Ordered to testify before the House Oversight and Government Reform Committee, the world’s wealthiest and most secretive hedge fund managers answered questions as lawmakers tried to work out who was to blame for America’s financial crisis. Apart from Mr Soros, those summoned to testify about the role of hedge funds, their tax status and regulation included John Paulson, who runs a hedge fund that bears his name and who was one of the first investors to bet that housing prices could decline on a national basis last year.

He was joined by Philip Falcone, senior managing director of Harbinger Capital Partners, James Simons, who runs Renaissance Technologies, and Kenneth Griffin, chief executive of Citadel Investment Group.

Henry Waxman, a California Democrat and the committee chairman, said that he had singled them out because each earned more than $1 billion (£670 million) last year. Mr Waxman said that they had benefited from the tax system, which allowed their earnings to be taxed at the lower capital gains tax rate, rather than as income.

He said: “That means at least some portions of their earnings could be taxed at rates as low as 15 per cent. That’s a lower rate than many teachers, firefighters or plumbers pay.” The hedge fund industry – estimated to control about $2.5 trillion of assets, mainly outside regulatory supervision – has been blamed for volatility in stock markets and destabilising a number of banks. Hedge funds have also been accused of seeking to trash companies by short-selling their stock – a trade in which the dealer benefits if the share price falls.

The first cracks on Wall Street started to appear in June 2007 when UBS and Bear Stearns both admitted to massive losses within their own hedge funds. UBS was forced to close its hedge funds and Bear Stearns had to bail out its own.

As Washington debates how to prevent another colossal financial crisis, some critics are calling for heavy regulation of hedge funds.

However, Mr Soros cautioned against “going overboard with regulation”. He said: “Excessive deregulation has inflicted enormous losses on the general public and there is a real danger that the pendulum will swing too far the other way. The bubble has now burst and hedge funds will be decimated. It would be a grave mistake to add to the forced liquidation currently dislocating markets by ill-considered or punitive regulations.”

Hedge funds have lured a growing number of ordinary investors, pension funds and university endowment funds, so that millions of Americans unwittingly invest in the funds indirectly.

Tom Davis, of Virginia, the committee’s senior Republican, said that hedge funds “now pose a very public peril when the bets go bad”.

The funds, which are delivering their worst-ever returns this year, have been widely blamed for contributing to the downfall of both Bear Stearns and Lehman Brothers. But Mr Falcone defended the industry, saying: “The behaviour of institutions in several financial sectors contributed to the crisis, but, in my view, the hedge fund sector was not among them.”
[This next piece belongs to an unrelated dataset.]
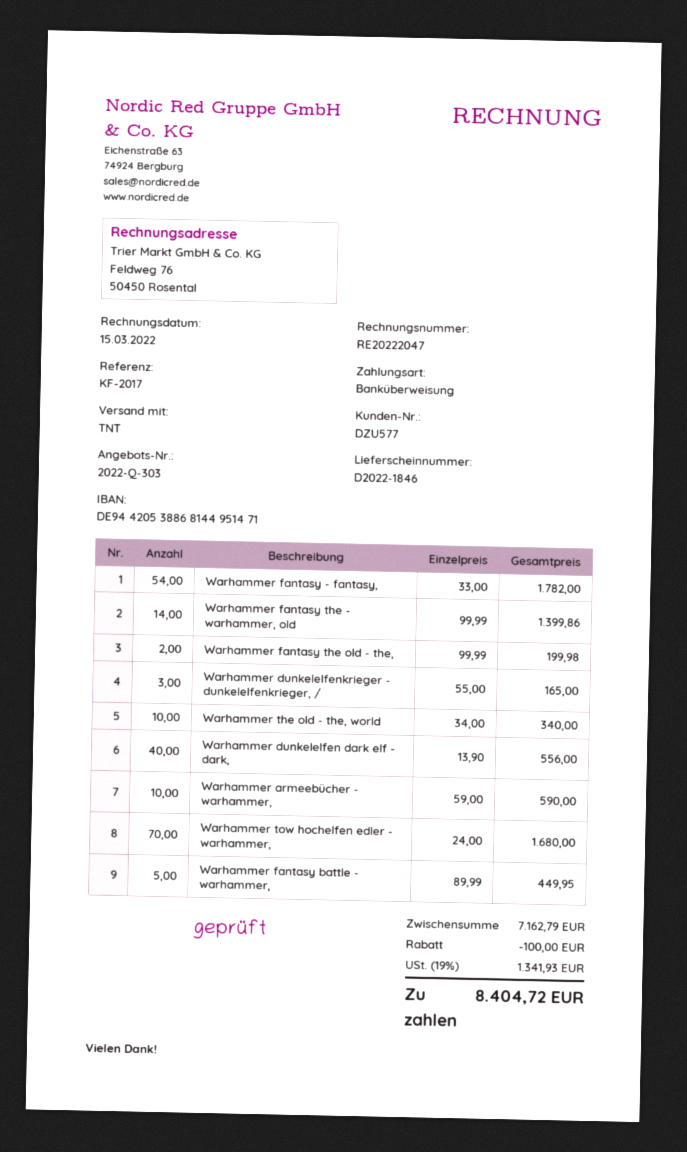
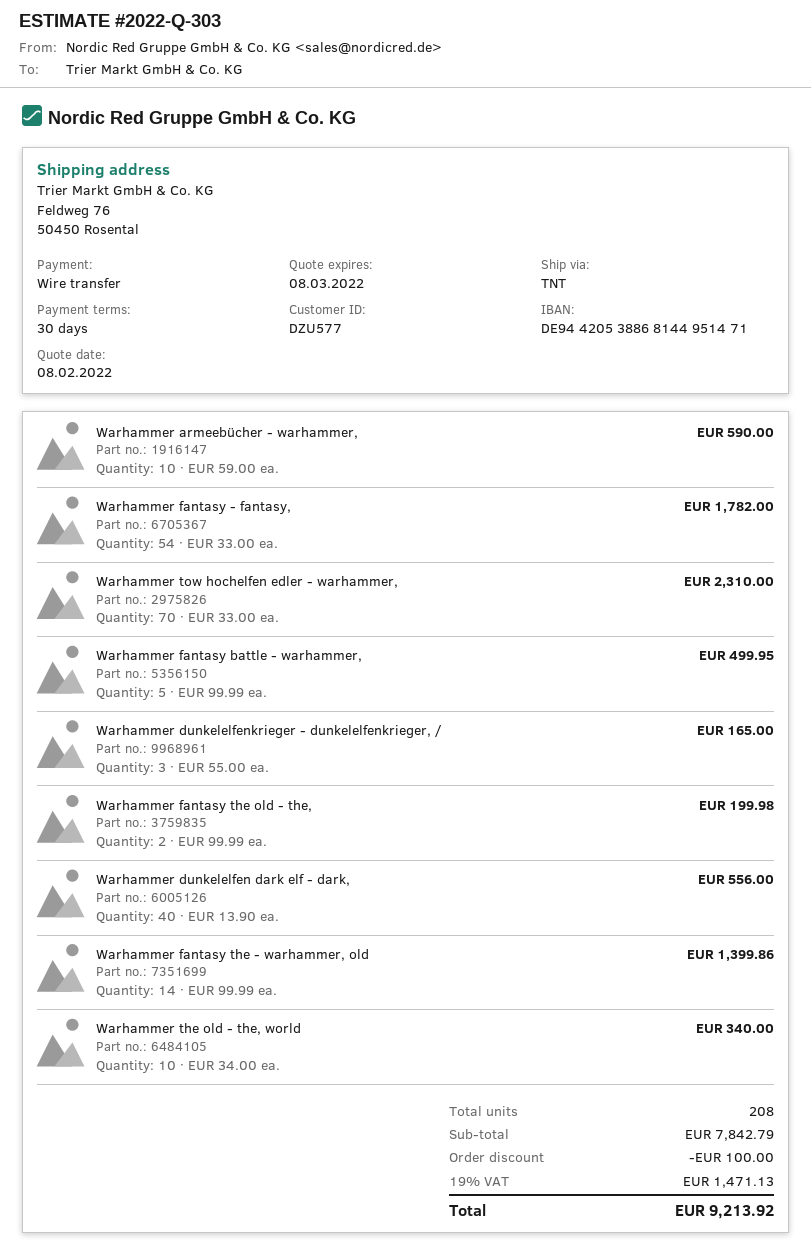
Warhammer tow hochelfen edler - warhammer,: 70 x 24.00 = 1680.00 -> 70 x 33.00 = 2310.00
Warhammer fantasy battle - warhammer,: 5 x 89.99 = 449.95 -> 5 x 99.99 = 499.95
subtotal: 7162.79 -> 7842.79
tax: 19% = 1341.93 -> 19% = 1471.13
total: 8404.72 -> 9213.92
He also defended short-selling, arguing that it was a valuable component of financial markets and did not drive companies out of business. Two months ago, the SEC briefly banned money managers from shorting 1,000 financial stocks.

David Ruder, a former chairman of the US Securities and Exchange Commission, which in recent years tried and failed to force hedge funds to register with the agency, also played down the industry’s role in the credit crunch.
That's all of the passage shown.